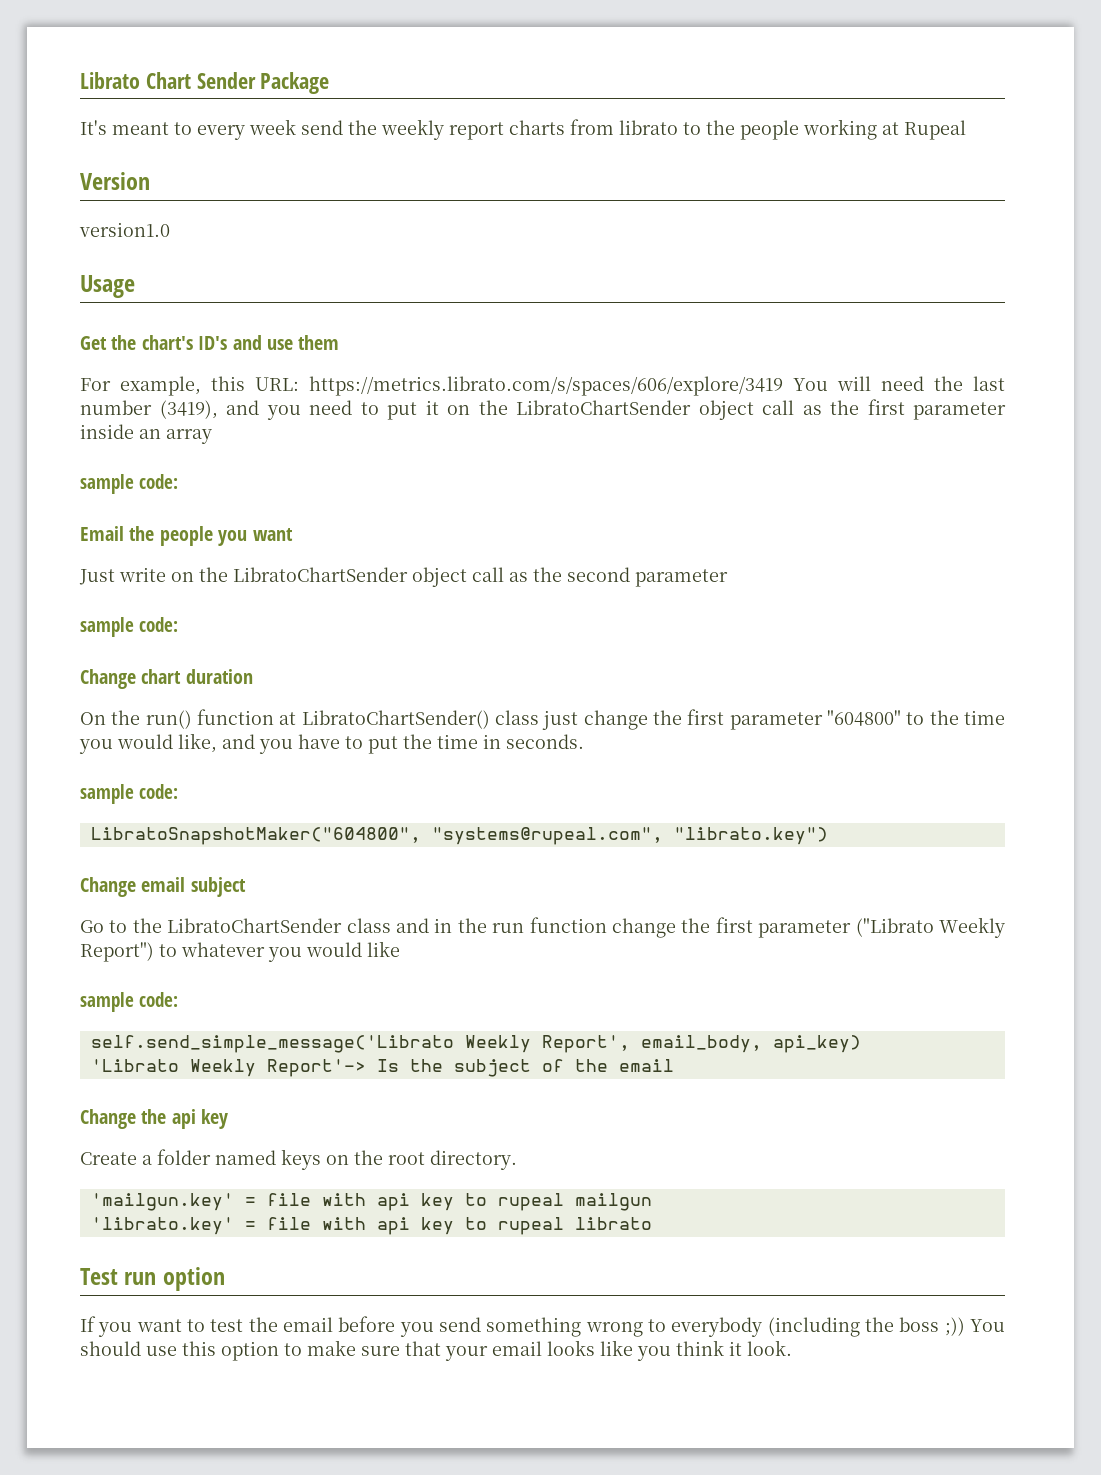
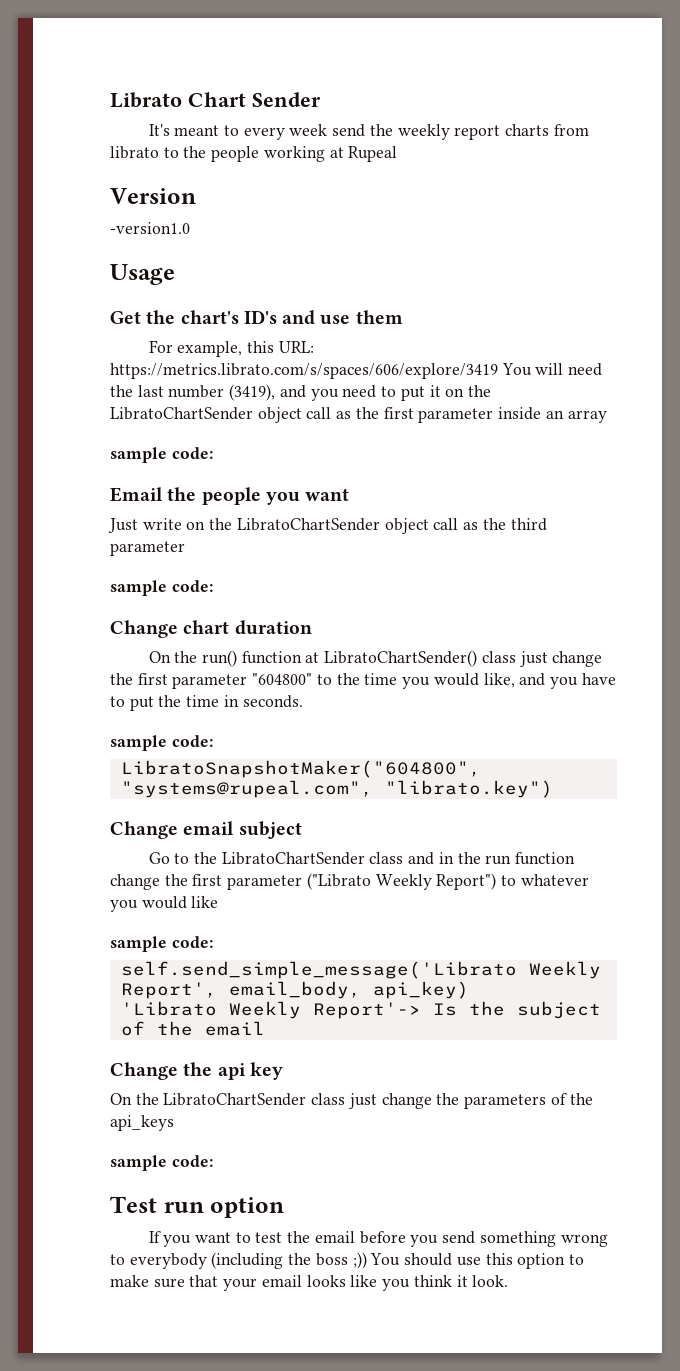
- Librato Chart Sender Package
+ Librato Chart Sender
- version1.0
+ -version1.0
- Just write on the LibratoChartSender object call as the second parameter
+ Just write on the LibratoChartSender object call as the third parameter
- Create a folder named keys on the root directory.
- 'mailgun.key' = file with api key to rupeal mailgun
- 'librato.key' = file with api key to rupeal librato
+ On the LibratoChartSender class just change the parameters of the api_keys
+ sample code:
______
## ACTIVITY
Print every line above exactly as given, but not the pictures.

## SOLUTION FOR THIS EXERCISE
- Librato Chart Sender Package
+ Librato Chart Sender
- version1.0
+ -version1.0
- Just write on the LibratoChartSender object call as the second parameter
+ Just write on the LibratoChartSender object call as the third parameter
- Create a folder named keys on the root directory.
- 'mailgun.key' = file with api key to rupeal mailgun
- 'librato.key' = file with api key to rupeal librato
+ On the LibratoChartSender class just change the parameters of the api_keys
+ sample code:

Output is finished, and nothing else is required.